A Georgia man is facing the prospect of years in prison and fines of $750,000 after he admitted being involved in the ‘camming’ of movies and removing ‘copyright management information’ from DVDs. The cost of removing management information from a DVD in the US? 5 years in prison, 2 more than for camming movies.
In the latest of 36 convictions coming out of the FBI’s Operation Copycat, 21 year old Arshad Madhani of Duluth, Georgia is the third person to be convicted for recording or ‘camming‘ a movie in a theater.
During his plea hearing he confessed to being involved in the sourcing and distribution of movies and software. He also admitted organizing and aiding others to ‘cam’ movies still in theaters. The list of movies includes titles such as ‘Cars’, ‘Monster House’, ‘Firewall’, ‘Click’, ‘The BreakUp’ and sundry (forgettable) others. It’s claimed that the movies were then uploaded to servers for other users to download, after they had paid Madhani cash to do so.
For the camming, he’s looking at 3 years in prison, a $250,000 fine and two years of supervised release. Unfortunately, this offense doesn’t carry the longest sentence Madhani faces – we’ll come to that in moment.
From the plea agreement, Madhani appears to be something of a jack-of-all-trades. He admits to being a ‘cammer’ – that is the willful using or directing others in the use of an audio/visual recording device to ‘cam’ or record a movie, currently protected under copyright law.
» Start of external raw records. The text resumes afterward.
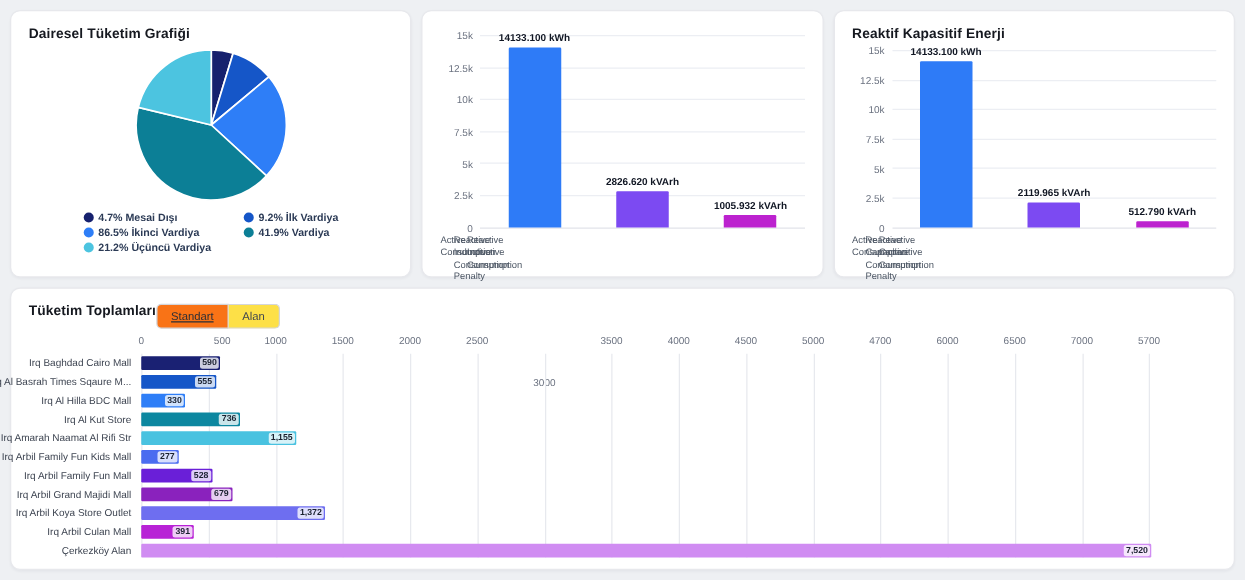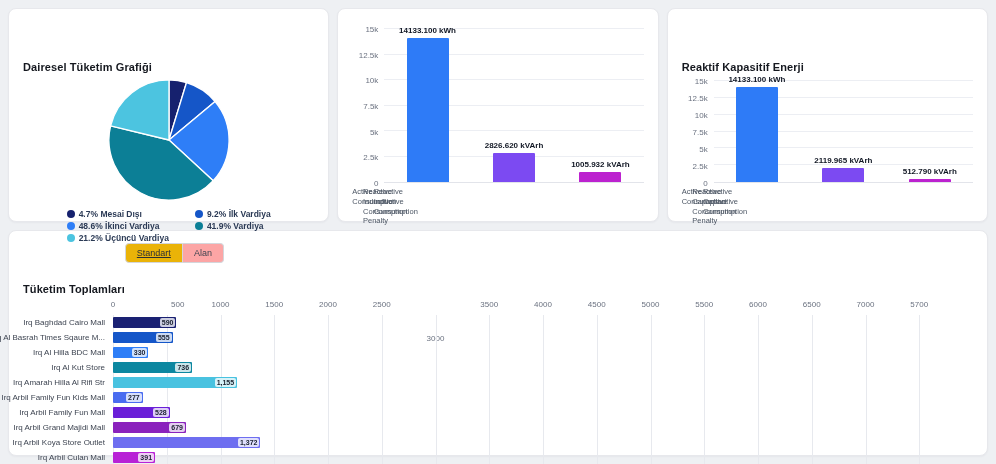--- a/index.html
+++ b/index.html
@@ -19,7 +19,7 @@
     box-shadow: 0 1px 2px rgba(16,24,40,.04);
   }
   .top-card { height: 214px; display: flex; flex-direction: column; }
-  .card-title { font-size: 11px; font-weight: 700; color: #15181f; letter-spacing: .1px; margin-top: 40px; }
+  .card-title { font-size: 11px; font-weight: 700; color: #15181f; letter-spacing: .1px; }
 
   
   .pie-body { flex: 1; display: flex; flex-direction: column; align-items: center; justify-content: flex-start; }

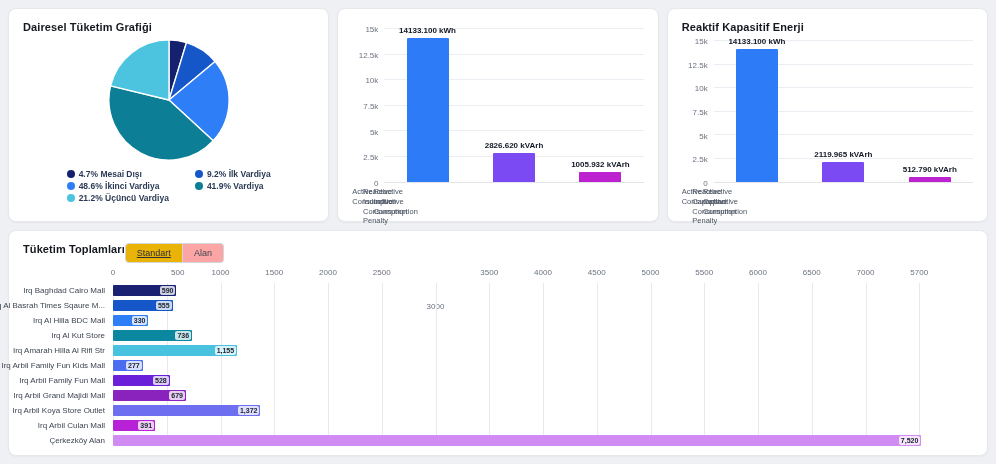--- a/index.html
+++ b/index.html
@@ -96,7 +96,7 @@
           </div>
           <div class="legend-item">
             <span class="legend-dot" style="background: rgb(46, 126, 247);"></span>
-            <span class="legend-label">48.6% İkinci Vardiya</span>
+            <span class="legend-label">86.5% İkinci Vardiya</span>
           </div>
           <div class="legend-item">
             <span class="legend-dot" style="background: rgb(12, 127, 150);"></span>

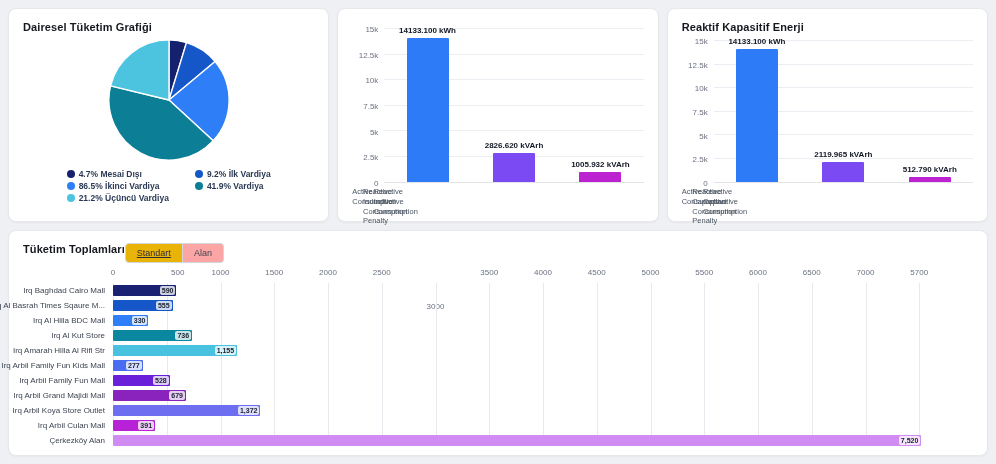--- a/index.html
+++ b/index.html
@@ -52,7 +52,7 @@
   }
   .seg-btn:first-child { border-radius: 4px 0 0 4px; }
   .seg-btn:last-child { border-radius: 0 4px 4px 0; border-left: none; }
-  .seg-btn.active { background: #eab308; color: #2b2f36; text-decoration: underline; }
+  .seg-btn.active { background: #f97316; color: #2b2f36; text-decoration: underline; }
 
   .hb-wrap { flex: 1; display: grid; grid-template-columns: 90px 1fr; grid-template-rows: 16px 1fr; margin-top: 4px; }
   .hb-axis { position: relative; }

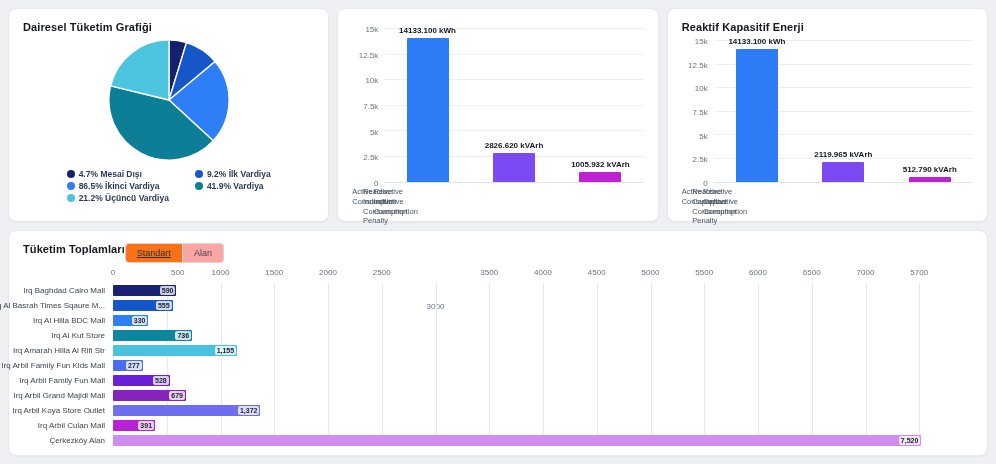--- a/index.html
+++ b/index.html
@@ -47,7 +47,7 @@
   .seg-btn {
     font-family: "Liberation Sans", sans-serif;
     font-size: 9px; color: #3f4550;
-    background: #fca5a5; border: 1px solid #d4d6db;
+    background: #fde047; border: 1px solid #d4d6db;
     padding: 4px 11px; cursor: pointer;
   }
   .seg-btn:first-child { border-radius: 4px 0 0 4px; }

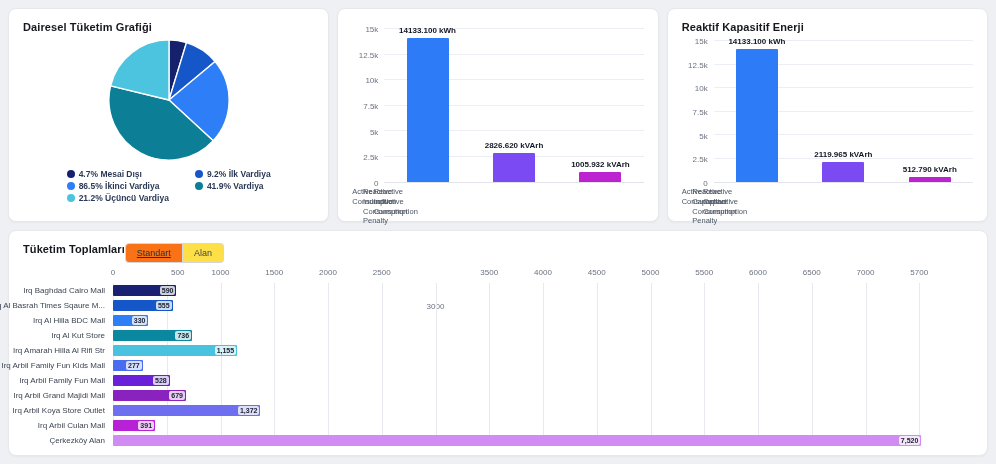--- a/index.html
+++ b/index.html
@@ -201,7 +201,7 @@
         <span class="hb-xtick" style="left: 50%;">4000</span>
         <span class="hb-xtick" style="left: 56.25%;">4500</span>
         <span class="hb-xtick" style="left: 62.5%;">5000</span>
-        <span class="hb-xtick" style="left: 68.75%;">5500</span>
+        <span class="hb-xtick" style="left: 68.75%;">4700</span>
         <span class="hb-xtick" style="left: 75%;">6000</span>
         <span class="hb-xtick" style="left: 81.25%;">6500</span>
         <span class="hb-xtick" style="left: 87.5%;">7000</span>

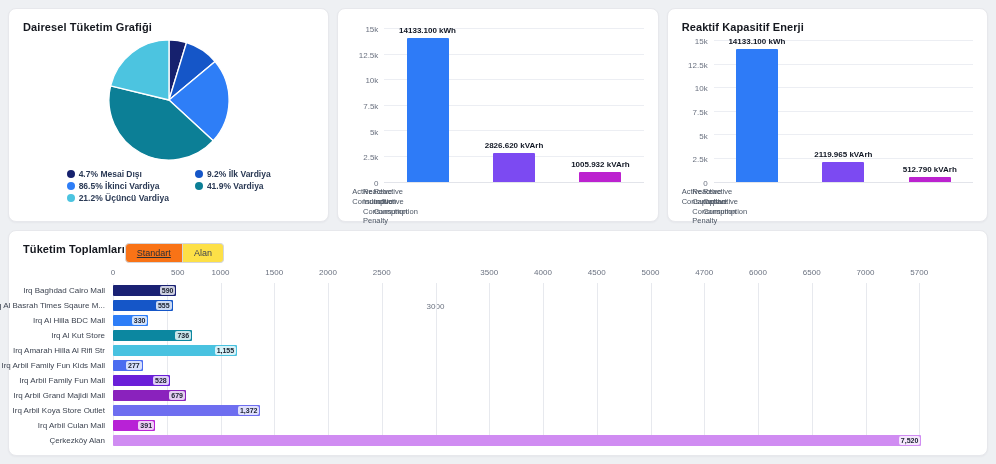--- a/index.html
+++ b/index.html
@@ -212,7 +212,7 @@
         <div class="hb-label">Irq Al Basrah Times Sqaure M...</div>
         <div class="hb-label">Irq Al Hilla BDC Mall</div>
         <div class="hb-label">Irq Al Kut Store</div>
-        <div class="hb-label">Irq Amarah Hilla Al Rifi Str</div>
+        <div class="hb-label">Irq Amarah Naamat Al Rifi Str</div>
         <div class="hb-label">Irq Arbil Family Fun Kids Mall</div>
         <div class="hb-label">Irq Arbil Family Fun Mall</div>
         <div class="hb-label">Irq Arbil Grand Majidi Mall</div>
The most interesting part of the plea is where Madhani further confesses to being a ‘ripper’ by admitting to the circumvention of DVD Digital Rights Management (DRM).
Before making a new ‘master’ from which to take further copies or before uploading to the internet, Madhani removed information from the DVD such as the title, numbers and other markings which identified it as a copyright works – so-called copyright management information.
These actions put Madhani in breach of the DMCA but interestingly, he’s the very first person to be charged for simply removing so-called ‘copyright management information’ from a DVD. Previous cases were all brought for the bypassing of DVD copy-protection mechanisms.
Breaching the DMCA is a serious offense in the US. Just by changing the data held on a DVD, Madhani is facing 5 years in prison plus a $500,000 fine and three years of supervised release.
Madhani also admits to being a ‘racer’, i.e working hard to be the first group or individual to release new movies or software onto the internet for others to download. There doesn’t appear to be any specific punishment for this offense although in the future, the Intellectual Property Enhanced Criminal Enforcement Act of 2007(.pdf) will surely have it covered.
Sentencing is set for Monday December 17, 2007 in San Jose, California.